Date: Wed, 18 Jul 2001 08:43:58 +0000
From: hobby391@att.net
Subject: Boy From The High Country, Chapter 9

BOY FROM THE HIGH COUNTRY Chapter 9

by Hobbyboy

hobby391@att.net

DISCLAIMER: See the warning before Chapter 1.

YELLOWSTONE GEOGRAPHY: For readers unfamiliar with
Yellowstone National Park, there is an good web page at
www.yellowstone.com which includes a road map in Acrobat format.
For readers from other countries, the photos on the web site might
add color to the story. You might be particularly interested in the one
of Old Faithful. A footnote to chapter 8: Old Faithful was so called
because it erupted faithfully every hour, until a major earthquake in the
1980s disrupted underground thermal activity. Old Faithful is now
less dependable, but can still be counted on for a good show most of
the time.

ABOUT THIS CHAPTER: In responding to my e-mail I mentioned
to a few readers that chapter 9 would take a while because I had
gotten into territory that was emotionally difficult for me. The drive to
solve it was stronger than I thought, and I had to forge ahead. This
chapter, now way ahead of schedule, is the result.

CHAPTER 9: WYOMING DREAMING

The blazing sun produced no sensation of heat. I was sitting on a
brick-hard surface, the mud for a dike between rice paddies baked
by the sun. Nick's lips were moving, but I could near no words. The
only sound was an eerie, vibrating whine like a thousand distant
electronic crickets. Tran was on my lap, stroking the hairs on my arm,
as always marveling that my skin was not as bare and smooth as his
own.
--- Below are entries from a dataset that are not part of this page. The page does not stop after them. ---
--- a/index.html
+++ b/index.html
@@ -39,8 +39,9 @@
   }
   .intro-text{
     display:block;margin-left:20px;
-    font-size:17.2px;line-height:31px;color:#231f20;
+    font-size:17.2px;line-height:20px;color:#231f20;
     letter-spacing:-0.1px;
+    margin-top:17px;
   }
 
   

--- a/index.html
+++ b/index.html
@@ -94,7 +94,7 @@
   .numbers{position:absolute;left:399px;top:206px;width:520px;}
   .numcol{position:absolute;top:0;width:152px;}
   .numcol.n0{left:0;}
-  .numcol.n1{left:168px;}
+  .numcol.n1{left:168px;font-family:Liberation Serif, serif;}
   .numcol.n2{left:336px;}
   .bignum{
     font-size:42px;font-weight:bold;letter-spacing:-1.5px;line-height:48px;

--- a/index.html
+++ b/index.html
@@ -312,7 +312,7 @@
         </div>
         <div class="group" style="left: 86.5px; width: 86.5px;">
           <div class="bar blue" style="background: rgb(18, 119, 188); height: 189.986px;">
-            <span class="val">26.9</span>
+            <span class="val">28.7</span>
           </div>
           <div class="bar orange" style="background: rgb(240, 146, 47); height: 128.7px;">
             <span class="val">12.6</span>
Ky was astride Nick's hips, smiling as the big blonde American
practiced his limited Vietnamese vocabulary. The war was far away. I
marveled at my friend Nick. From the first he had shown such
compassion and concern for the children  The buzzing whine was
louder now, and my head began to throb in time with its cycles.
Suddenly Tran's head exploded in a grisly spume of blood and bone
and brain tissue, and I felt myself topple backward into the paddy
behind me. As if in slow motion I saw Nick and Ky fling their arms
and legs outward in a paroxysm of death as bullets slammed into their
bodies and propelled them backward from the dike. Then as if
someone had thrown a switch the sound began, the rattle of automatic
weapons fire, the crump of mortar shells exploding.
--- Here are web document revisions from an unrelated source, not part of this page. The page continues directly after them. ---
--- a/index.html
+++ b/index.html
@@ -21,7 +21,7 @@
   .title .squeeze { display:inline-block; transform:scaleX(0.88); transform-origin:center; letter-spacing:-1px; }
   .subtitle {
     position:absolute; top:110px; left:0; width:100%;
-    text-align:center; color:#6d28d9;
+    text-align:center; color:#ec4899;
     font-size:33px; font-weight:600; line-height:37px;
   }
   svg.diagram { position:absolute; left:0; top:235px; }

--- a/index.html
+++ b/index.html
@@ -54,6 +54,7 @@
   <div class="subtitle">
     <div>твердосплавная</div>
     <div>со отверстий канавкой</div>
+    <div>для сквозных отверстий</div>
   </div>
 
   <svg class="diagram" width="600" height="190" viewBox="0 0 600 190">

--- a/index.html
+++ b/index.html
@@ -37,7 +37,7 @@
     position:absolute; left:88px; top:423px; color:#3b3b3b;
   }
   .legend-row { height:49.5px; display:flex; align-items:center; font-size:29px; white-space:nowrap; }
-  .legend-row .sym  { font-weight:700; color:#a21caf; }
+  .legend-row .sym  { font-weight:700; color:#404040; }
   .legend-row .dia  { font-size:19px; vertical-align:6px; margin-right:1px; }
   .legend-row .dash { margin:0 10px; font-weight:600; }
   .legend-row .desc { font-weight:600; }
I sat bolt upright in bed, or tried to, but the roof of the camper was
too low and my head slammed into the aluminum skin and I dropped
back down onto the pillow. My heart was racing, my breath rushing in
and out in frantic gasps. The sheet beneath me was drenched with
sweat. There was a distant roll of thunder. Kelly stirred beside me,
just enough to ask, "S'matter?"

"Go back to sleep, Kel," I said. "I'm going to go to the bathroom."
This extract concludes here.